Tim Cernak spends a lot of time working with – and thinking about – automation. As an associate principal scientist at Merck Research Laboratories in Boston, Tim’s research is incredibly technology-focused. Or, as he says, “I have the luxury of seeking out better science for drug discovery. Today, that means exploring robotics and automation.”
Tim describes his work as “making the molecules that we hope eventually make the medicine. I am at the stage where we invent them for the first time – I piece together atoms and try to make new molecules in what we hope will be helpful medicines.”

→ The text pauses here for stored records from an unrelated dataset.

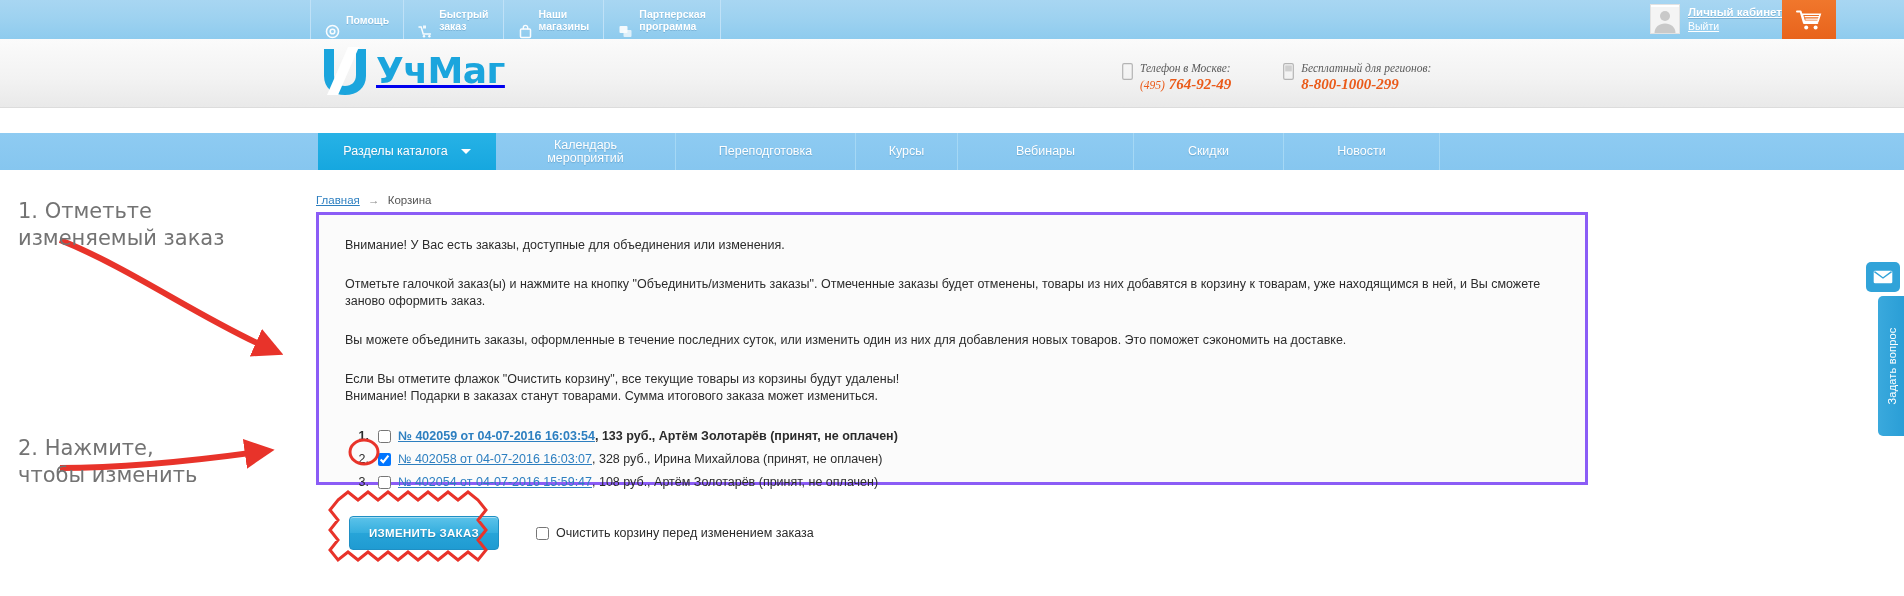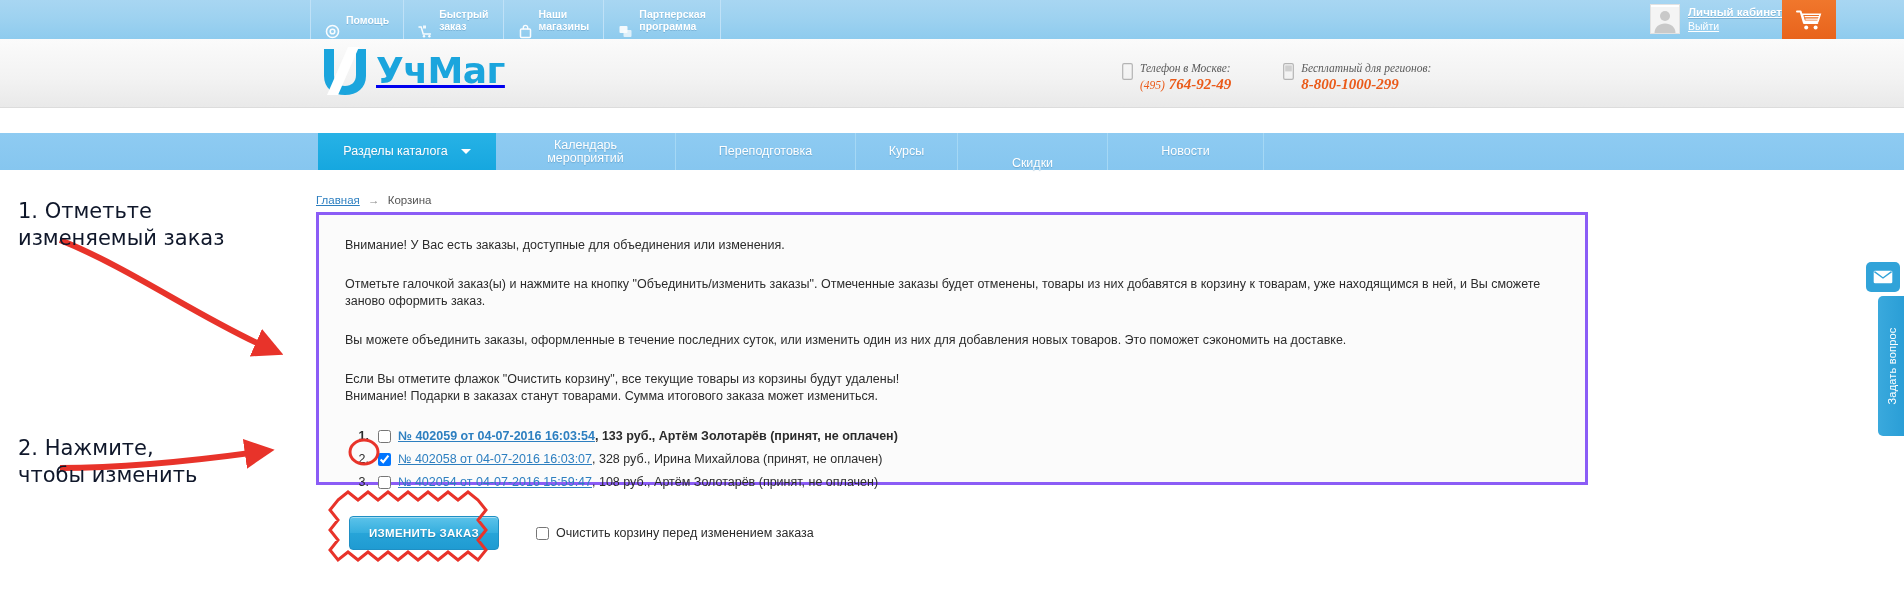"Вебинары" a.nav-item { html: none -> <a><span>Вебинары</span></a> }
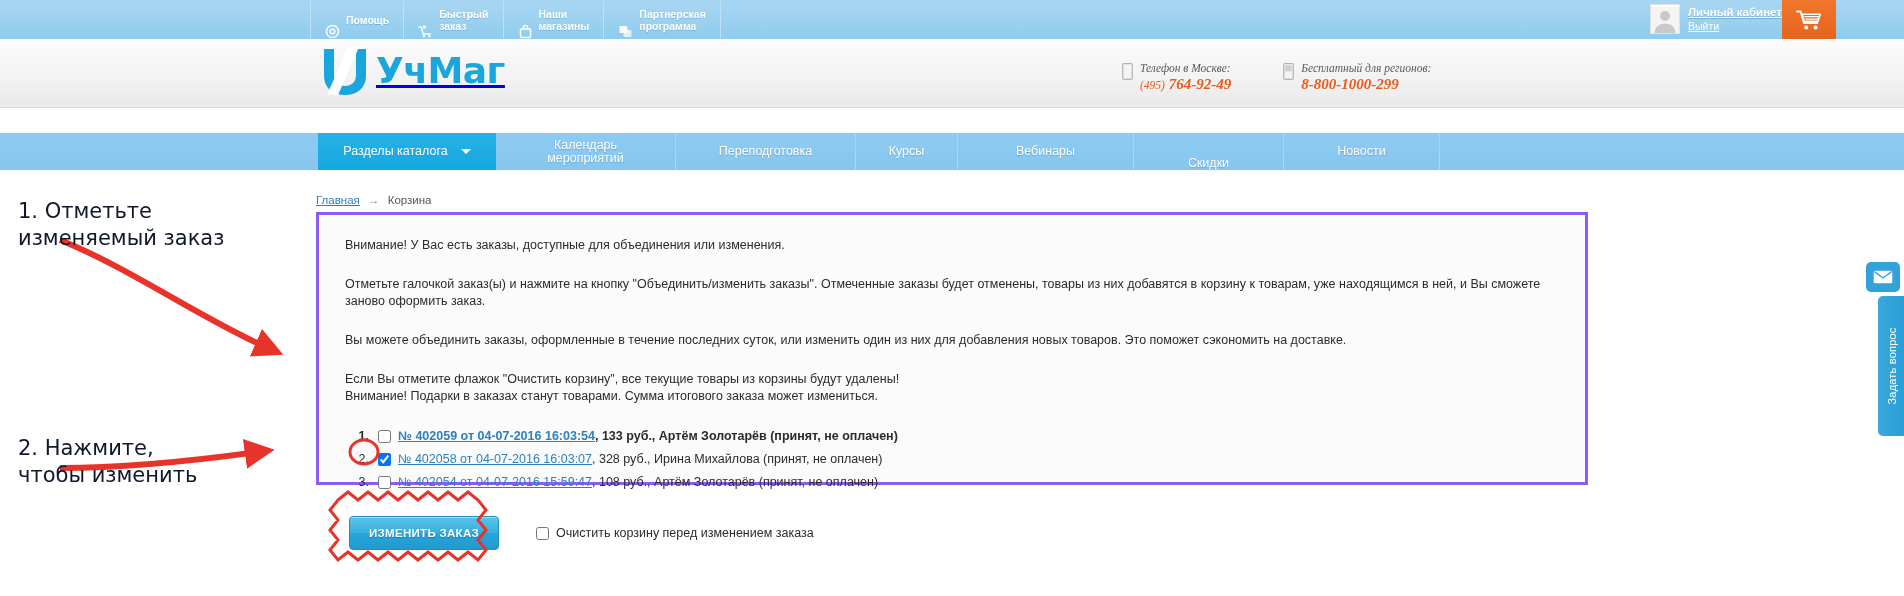"Скидки" a.nav-item { align-items: flex-end -> none }
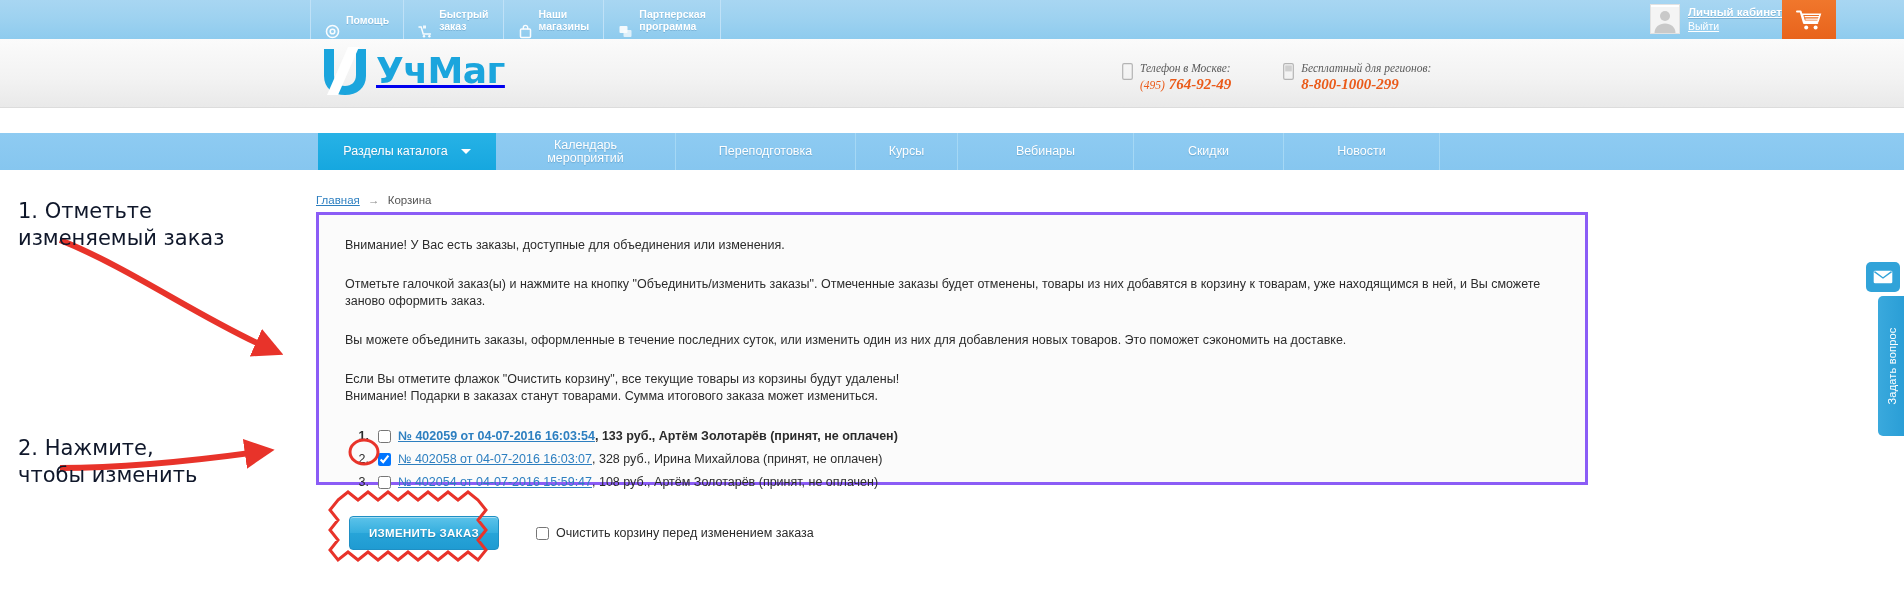"1. Отметьте" .ann { color: #0f172a -> #737373 }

Tweaking ideas and concepts from the computer industry to evolve Merck’s laboratory devices and procedures is a large part of Tim’s work. “We are miniaturizing chemistry processes in ways similar to how computer microchips keep shrinking and getting better and faster; we are trying to learn from and apply those principles to turn up the horsepower on the way that we do chemical experimentation.”
All of this work and advancements in technology, he hopes, will accelerate the drug discovery process. “We’re using robotics to run thousands of experiments in a day; these experiments consume much less material than was previously possible. We hope to eventually get to the place where drugs are invented and developed in a much more rapid format than they are currently.”
A Merck scientist since 2009, Tim is drawn not only to Merck’s incredible history in chemistry and drug development but also to its investment in the future. He sees his role as building on Merck’s strong tradition in cutting-edge technology and science. “Merck is a great place to be if you’re interested in technology,” he says. “If I look at what Merck has contributed to technology and to science, we’re recognized as a leader. And I believe that the science that we’re developing now and sharing with society and humanity is leading science and leading technology.”